Researchers compared gut microbiota composition to glucose metabolism markers in 27 healthy Han-Chinese and 29 healthy African university students, all aged 18 to 35, living in Changsha, China.

How was it studied?

Fecal 16S rRNA gene sequencing (V3-V4 region) profiled gut bacteria in 56 samples, yielding 1,022 operational taxonomic units.

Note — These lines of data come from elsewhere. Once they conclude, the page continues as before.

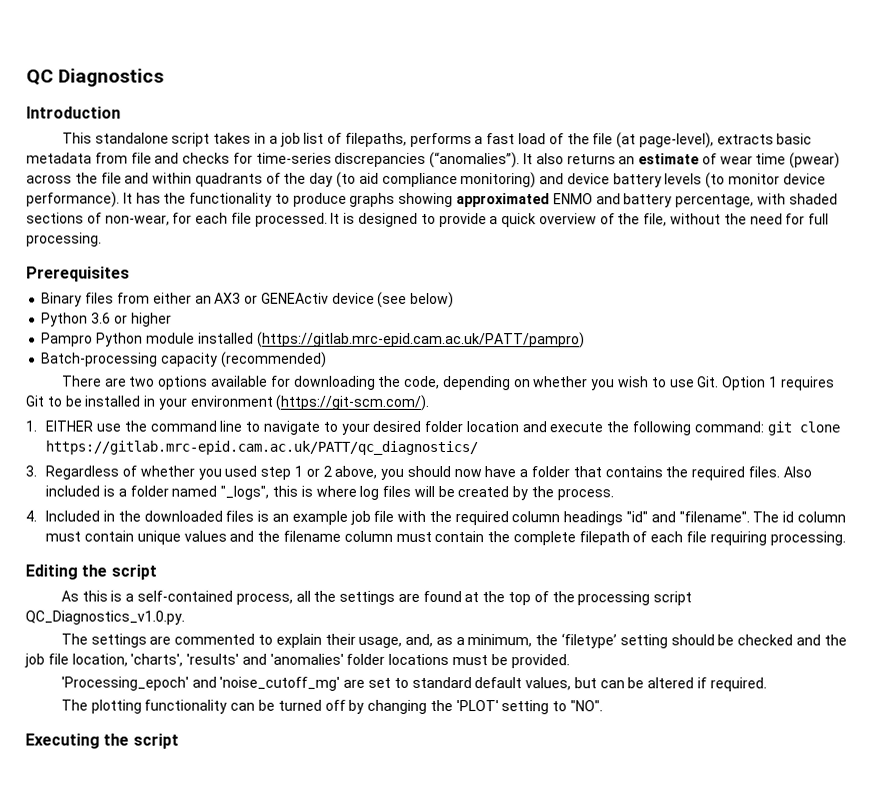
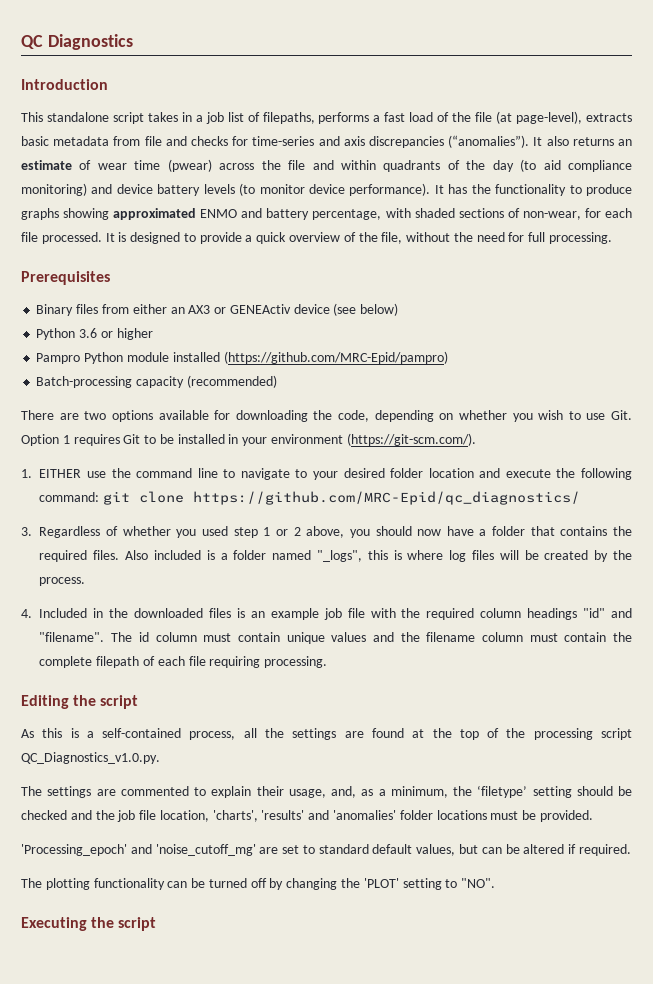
(332, 158) none -> [318,136,365,146] and axis
[256,331,585,349] (https://gitlab.mrc-epid.cam.ac.uk/PATT/pampro) -> [223,351,448,364] (https://github.com/MRC-Epid/pampro)
[45,440,479,456] https://gitlab.mrc-epid.cam.ac.uk/PATT/qc_diagnostics/ -> [193,491,581,505] https://github.com/MRC-Epid/qc_diagnostics/

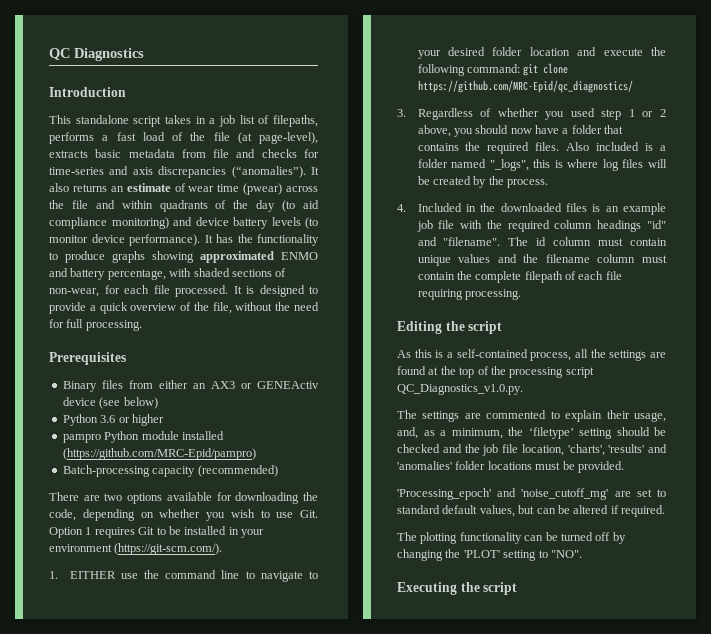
[36,353,81,364] Pampro -> [62,434,101,443] pampro

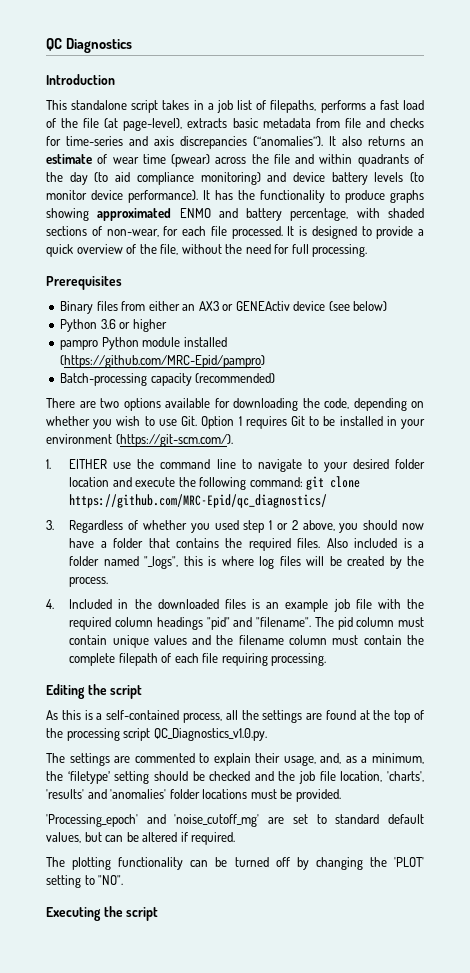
[647,220,666,229] "id" -> [206,617,230,630] "pid"
[536,237,547,246] id -> [337,617,353,630] pid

Each participant underwent a 75-gram oral glucose tolerance test with GLP-1, insulin, and glucose measurements, plus DEXA body composition scanning, and results were correlated using Spearman analysis.

What did they find?

The African group had higher microbial diversity and richness, while the Chinese group had lower diversity paired with more adiposity, dyslipidemia, insulin resistance, and hyperglycemia. Bacteroidetes, including genus Bacteroides, was more abundant in the Chinese group, while Verrucomicrobia, driven by Akkermansia, was more abundant in the African group; 8 species were enriched in the Chinese group and 18 in the African group.

Why it matters

The findings suggest gut microbiota diversity and specific taxa like Akkermansia track with glucose regulation and metabolic risk, even between groups with similar body mass index. This offers a baseline for future work on population-specific microbiome biomarkers of metabolic disease.